Below is a set of records; reproduce them exactly without their pictures.

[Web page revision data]
════════

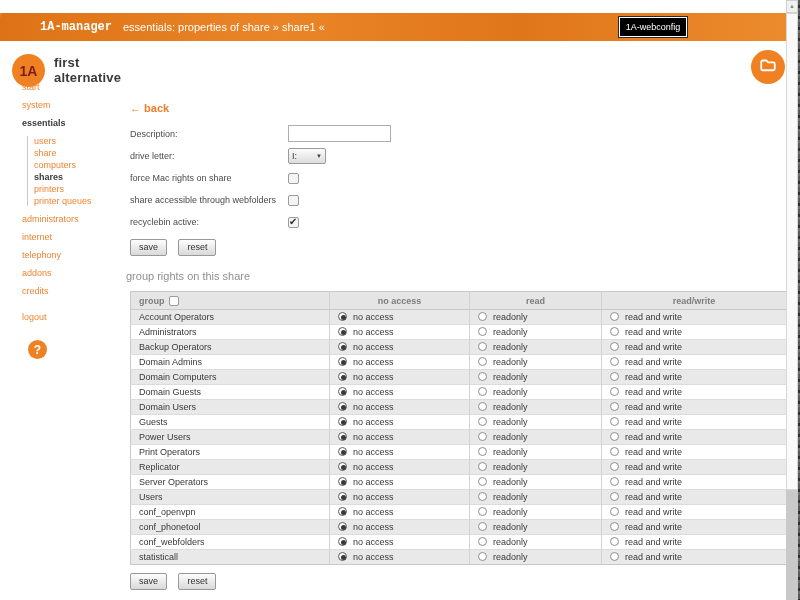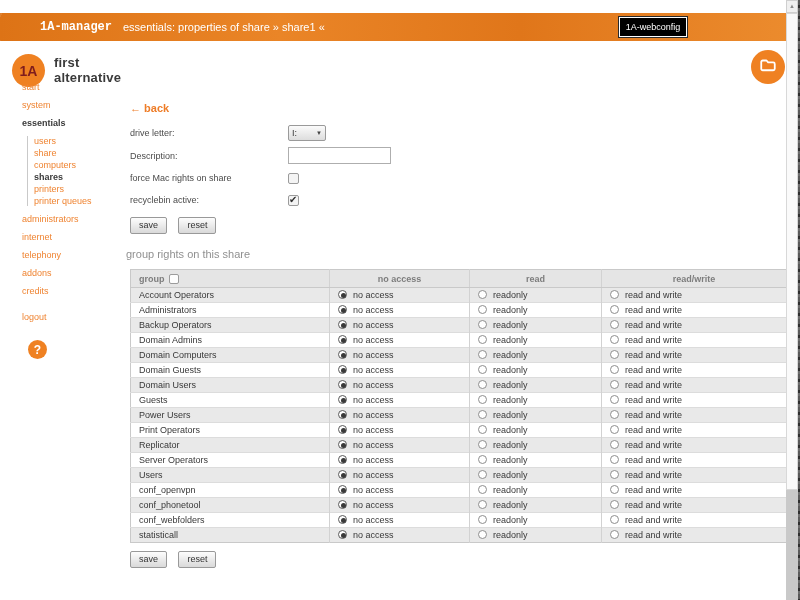--- a/index.html
+++ b/index.html
@@ -165,15 +165,15 @@
 
     <div id="share-form">
         <div class="form-row">
+          <span class="flabel">Description:</span>
+          <input class="text-input" style="">
+        </div>
+        <div class="form-row">
           <span class="flabel">drive letter:</span>
           <span class="select-box">
             <span class="sel-val">I:</span>
             <span class="sel-arrow">▼</span>
           </span>
-        </div>
-        <div class="form-row">
-          <span class="flabel">Description:</span>
-          <input class="text-input" style="">
         </div>
         <div class="form-row">
           <span class="flabel">force Mac rights on share</span>

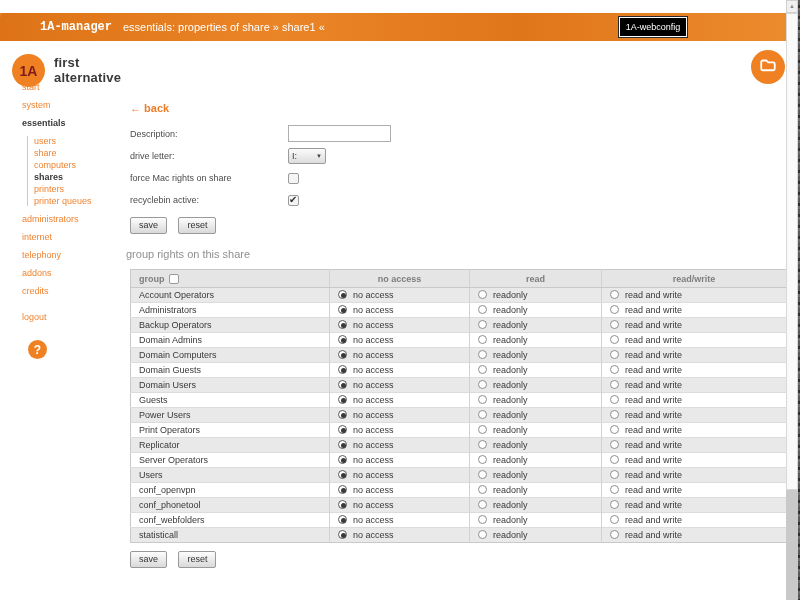--- a/index.html
+++ b/index.html
@@ -180,6 +180,10 @@
           <span class="checkbox"></span>
         </div>
         <div class="form-row">
+          <span class="flabel">share accessible through webfolders</span>
+          <span class="checkbox"></span>
+        </div>
+        <div class="form-row">
           <span class="flabel">recyclebin active:</span>
           <span class="checkbox checked"></span>
         </div>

════════

> **Output of the task**:
--- a/index.html
+++ b/index.html
@@ -165,15 +165,15 @@
 
     <div id="share-form">
         <div class="form-row">
+          <span class="flabel">Description:</span>
+          <input class="text-input" style="">
+        </div>
+        <div class="form-row">
           <span class="flabel">drive letter:</span>
           <span class="select-box">
             <span class="sel-val">I:</span>
             <span class="sel-arrow">▼</span>
           </span>
-        </div>
-        <div class="form-row">
-          <span class="flabel">Description:</span>
-          <input class="text-input" style="">
         </div>
         <div class="form-row">
           <span class="flabel">force Mac rights on share</span>

--- a/index.html
+++ b/index.html
@@ -180,6 +180,10 @@
           <span class="checkbox"></span>
         </div>
         <div class="form-row">
+          <span class="flabel">share accessible through webfolders</span>
+          <span class="checkbox"></span>
+        </div>
+        <div class="form-row">
           <span class="flabel">recyclebin active:</span>
           <span class="checkbox checked"></span>
         </div>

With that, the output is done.